В Педженте в ту пору было лишь несколько глинобитных домов; отдельно от остальных располагалась таможня – небольшой двухэтажный дом белого цвета, окруженный глухим, белым же глиняным забором, – там поселился новый таможенник по фамилии Верещагин…

«Кавалер, храбрец, большой физической силы человек», как сообщил о нем Алимхан и рассказал о первом же деле, благодаря которому тот прославился и запомнился всем надолго: контрабандисты, набрав беспошлинного товару, стали уходить морем на баркасе. Верещагин выбежал из таможни с пулеметом и после нескольких предупредительных окриков в упор расстрелял баркас, изрешетил его. Баркас стал тонуть. Тех, кто доплывал до берега, Верещагин самолично брал в плен, оглушая ударами своего здоровенного кулака. Затем связал всех одной веревкой и так, гуськом, пешим ходом, доставил их в красноводскую тюрьму, тогда именуемую острогом…

Дворец, резиденция Алимхана, был почти завершен – высокое, отделанное цветными изразцами, с резными арками и балконами здание красиво выделялось на фоне окружающего пейзажа и предназначалось для отдыха и приема гостей.

Поселок вокруг быстро разросся – дворцу требовались рабочие руки, обслуга.
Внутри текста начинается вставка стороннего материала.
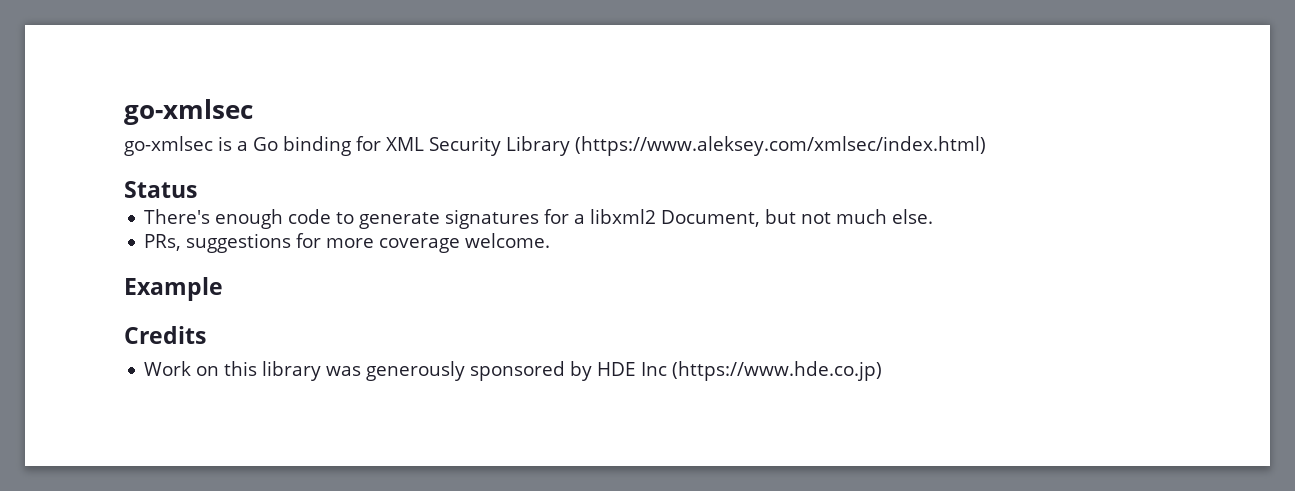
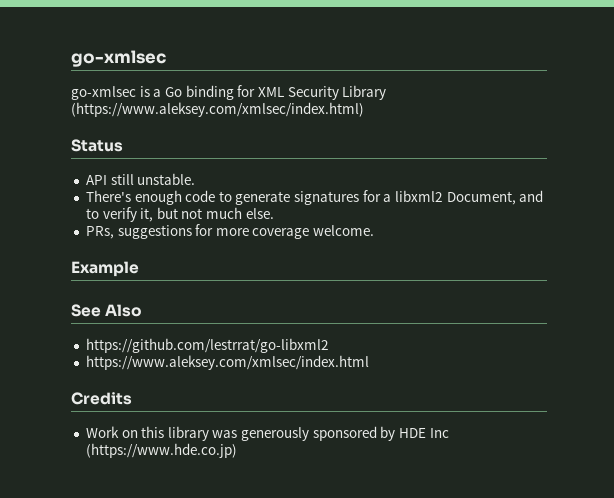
(197, 189) none -> [85,173,196,185] // API still unstable.
(761, 218) none -> [519,190,544,202] [85,207,154,222] and to verify it,
(223, 289) none -> [71,304,143,317] [85,338,329,353] [85,355,369,370] // See Also // https://github.com/lestrrat/go-libxml2 // https://www.aleksey.com/xmlsec/index.html

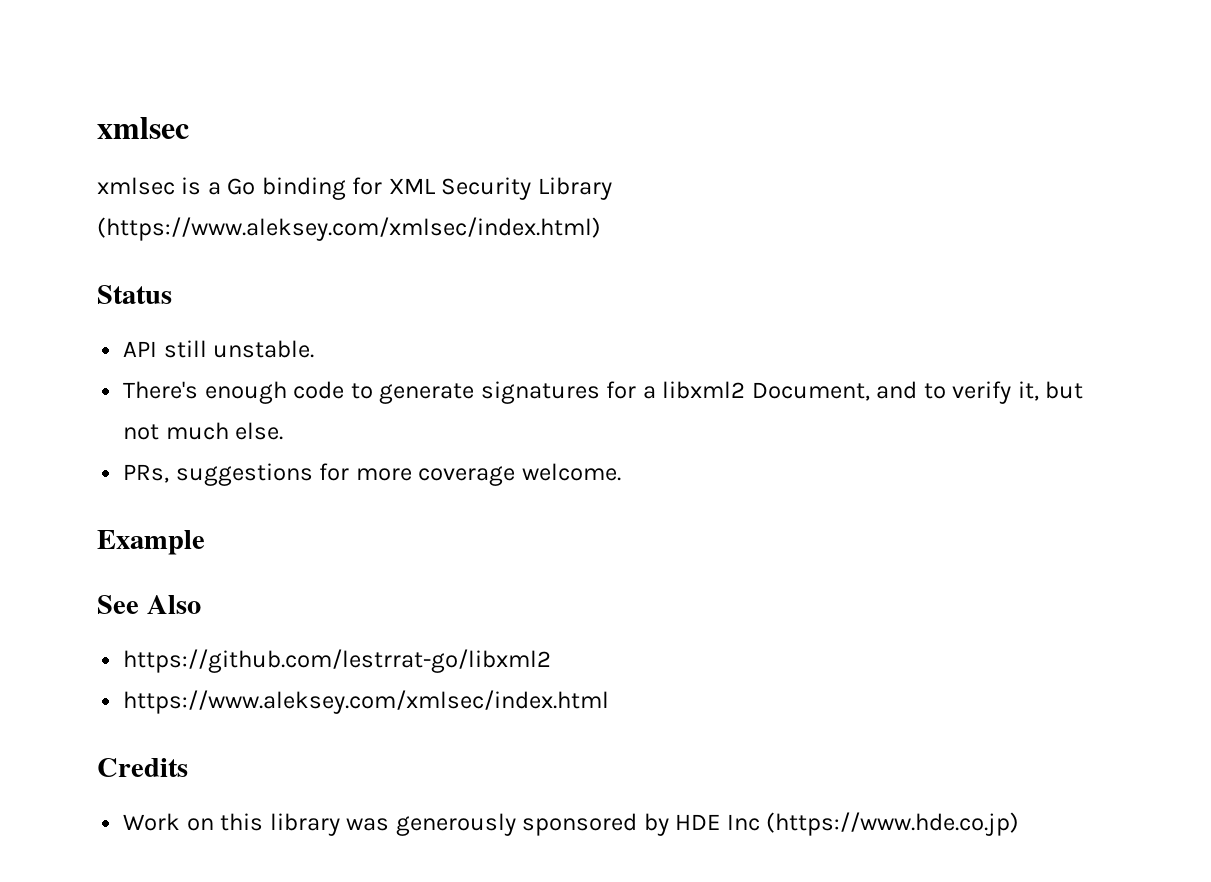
[71,50,166,67] [71,86,136,100] go-xmlsec // go-xmlsec -> [97,117,189,139] [97,177,175,195] xmlsec // xmlsec
[85,338,329,353] https://github.com/lestrrat/go-libxml2 -> [123,649,552,673] https://github.com/lestrrat-go/libxml2

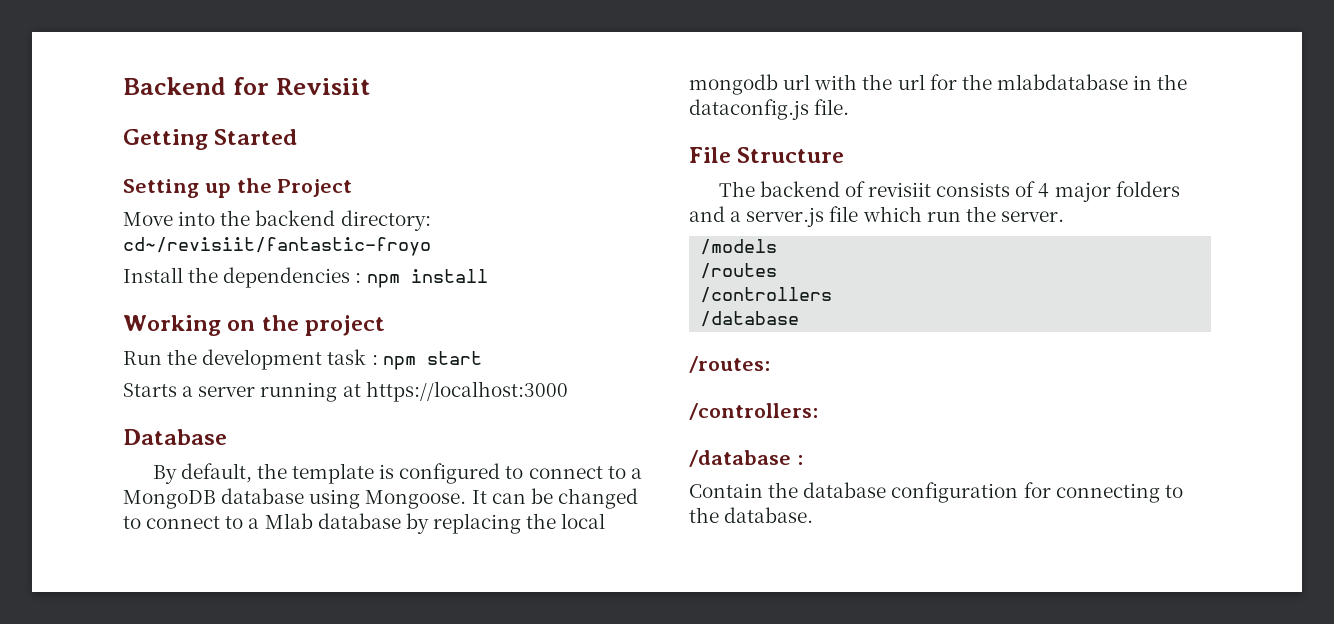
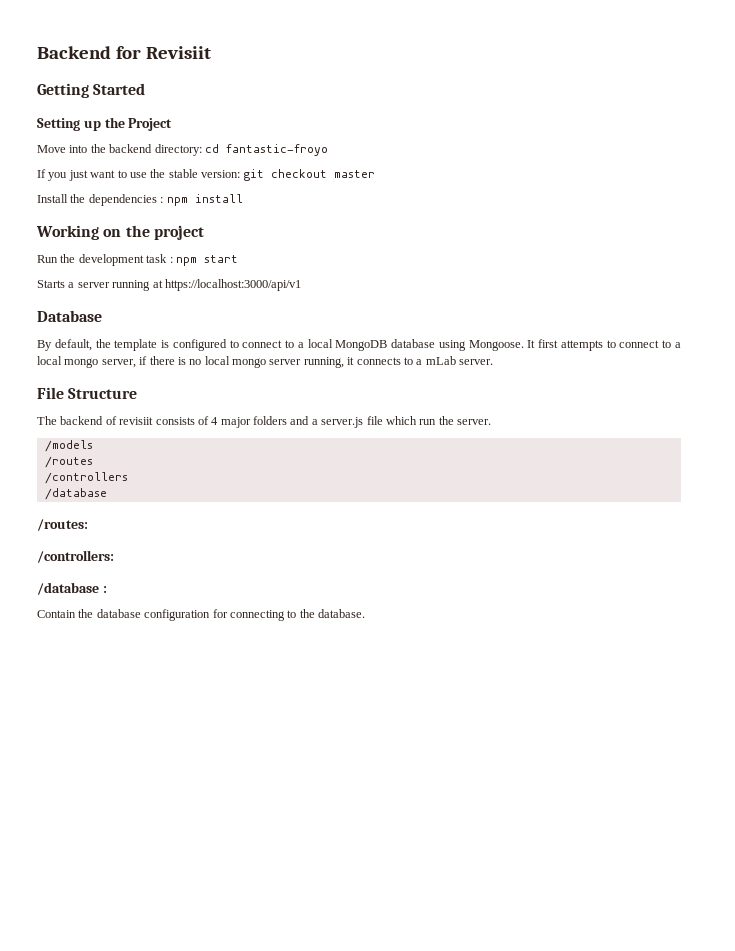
[123,237,431,256] cd~/revisiit/fantastic-froyo -> [204,144,328,156] [37,169,376,181] cd fantastic-froyo // If you just want to use the stable version: git checkout master
[365,381,568,402] https://localhost:3000 -> [164,279,301,291] https://localhost:3000/api/v1
(642, 473) none -> [307,339,333,348] local
[491,488,638,509] [123,513,606,534] [689,74,1188,95] [689,99,850,120] can be changed to connect to a Mlab database by replacing the local mongodb url with the url for the mlabdatabase in the dataconfig.js file. -> [538,339,682,351] [37,356,493,368] first attempts to connect to a local mongo server, if there is no local mongo server running, it connects to a mLab server.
Здесь, на побережье, остро пахло морем, было прохладно, особенно вечерами, и само море синим лоскутом далеко просматривалось меж глинобитными домами, особенно синее на фоне желтого песка.

Алимхан, Лебедев и Абдулла прошлись по комнатам, поднялись на второй этаж; Лебедев уже был в тюбетейке; он сделал несколько толковых замечаний по поводу конструкции здания, и мастера, следовавшие за ними, согласились с русским специалистом.

Потом все трое спустились в подвалы, где были сложены картины, утварь и прочие ценности, предназначенные для украшения покоев дворца; там они провели несколько часов, советуясь друг с другом, иногда споря, причем Алимхан часто уступал, поняв, что ему действительно попался редкий знаток Востока…

– А если вам будет скучно, можете посетить в таможне вашего соотечественника Верещагина, – сказал на прощание Алимхан Лебедеву. Затем он повернулся к Абдулле. – Ты встречался с ним?

– Приходилось, – усмехнулся Абдулла.

– Ну и как кончались ваши встречи?

– Пока вничью… как в шахматах.

– Неплохо. Верещагин крупный шахматист в своем деле!

…Они вышли из дворца, уселись в коляску и покатили на станцию, оставляя за собой шлейф песчаной пыли. Железнодорожная станция располагалась на границе песков, в трех часах езды от Педжента.

Алимхан обронил фразу, запомнившуюся Абдулле:

– Этот Лебедев умный человек. Смотри, чтобы он не сбежал в свою Россию. У русских это называется ностальгией.

– Я понимаю, друг Алимхан, – с легким оттенком иронии ответил Абдулла.

Алимхан, повернувшись, пристально посмотрел на него, и они оба рассмеялись.